Gee Tee: S/T 12” (Goodbye Boozy) Debut 12” from this Australian band who you may remember from previous 7”s on Neck Chop and Goodbye Boozy. It’s rare that Goodbye Boozy releases an LP, but I’m glad they upset their rhythm of short-run 7” releases for this record. I enjoyed the previous two Gee Tee records, but they really shine on this LP, as the longer format gives the different aspects of their sound room to breathe. Gee Tee have two basic modes: a scuzzy garage-punk mode with an Australia-by-way-of-Detroit vibe and a more melodic side with a stoned-at-the-beach vibe and big, memorable melodies that would be at home on an early Flying Nun release. The overall vibe reminds me of Jay Reatard’s final LP, but looser in execution and with near shit-fi level noisy production.
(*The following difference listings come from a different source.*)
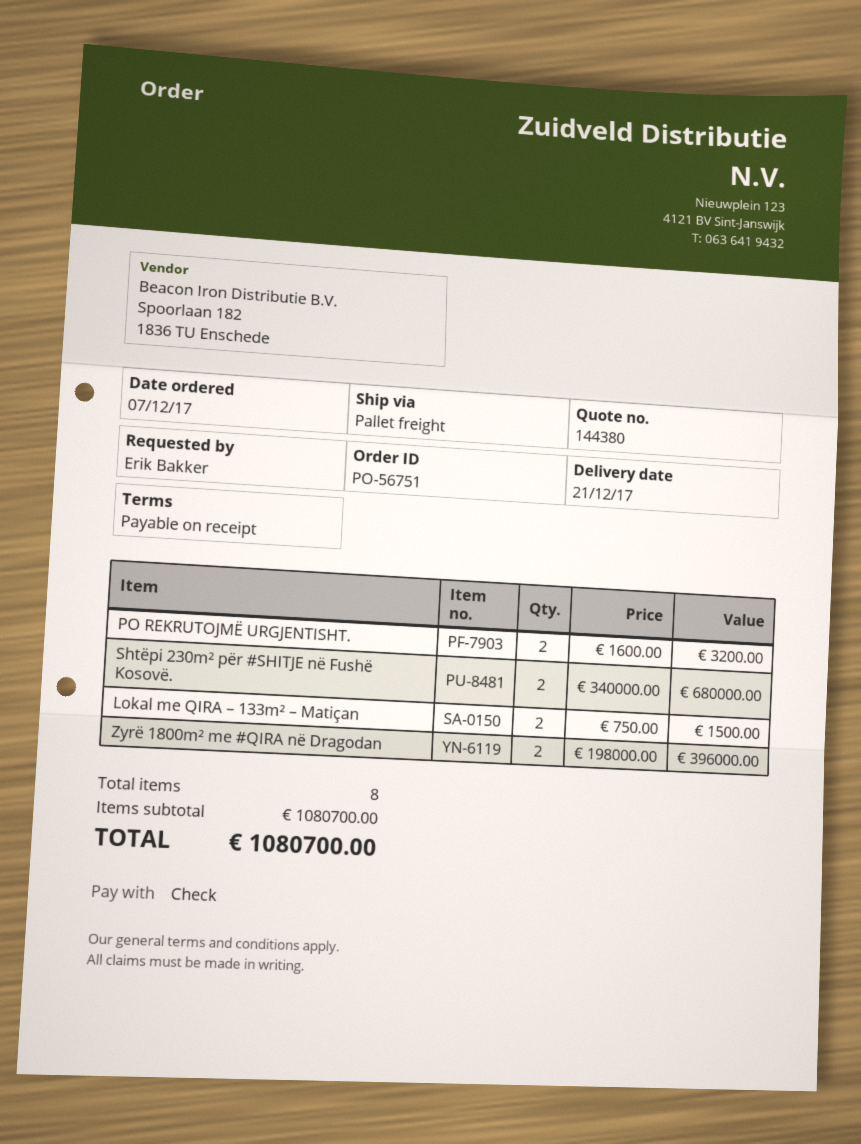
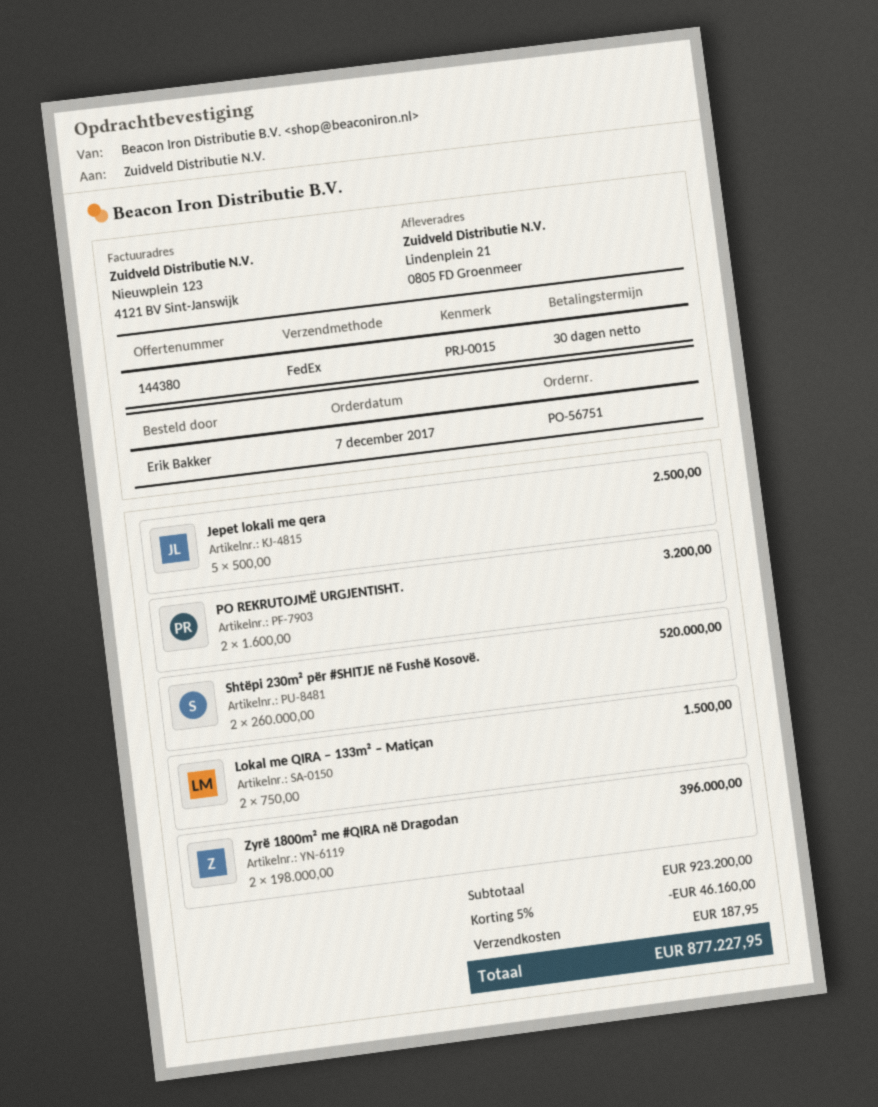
payment terms: on receipt -> 30 days
shipping method: pallet freight -> FedEx
Shtëpi 230m² për #SHITJE në Fushë Kosovë.: 2 x 340000.00 = 680000.00 -> 2 x 260000.00 = 520000.00
Jepet lokali me qera: none -> 5 x 500.00 = 2500.00
subtotal: 1080700.00 -> 923200.00
discount: none -> 5% = 46160.00
shipping: none -> 187.95
total: 1080700.00 -> 877227.95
One might say that this LP is a glimpse into an alternate universe where Watch Me Fall was recorded with the rawness of the mid-era Reatards records. Gee Tee’s songwriting warrants the comparison too as these twelve songs have more hooks than most bands can muster in their entire career. My favorites are the more laid-back numbers like “1970s Chicks” and “No Pressure,” but the wild, Eno-esque synth solo in “Exhaust Sniffa” is another highlight. I’ll admit that a lot of Goodbye Boozy releases hold little interest outside of die-hard garage turkey circles, but this LP deserves a wider audience. If you’re constantly searching for that perfect balance of hooks and rawness, pull out your scales and see how this one stacks up.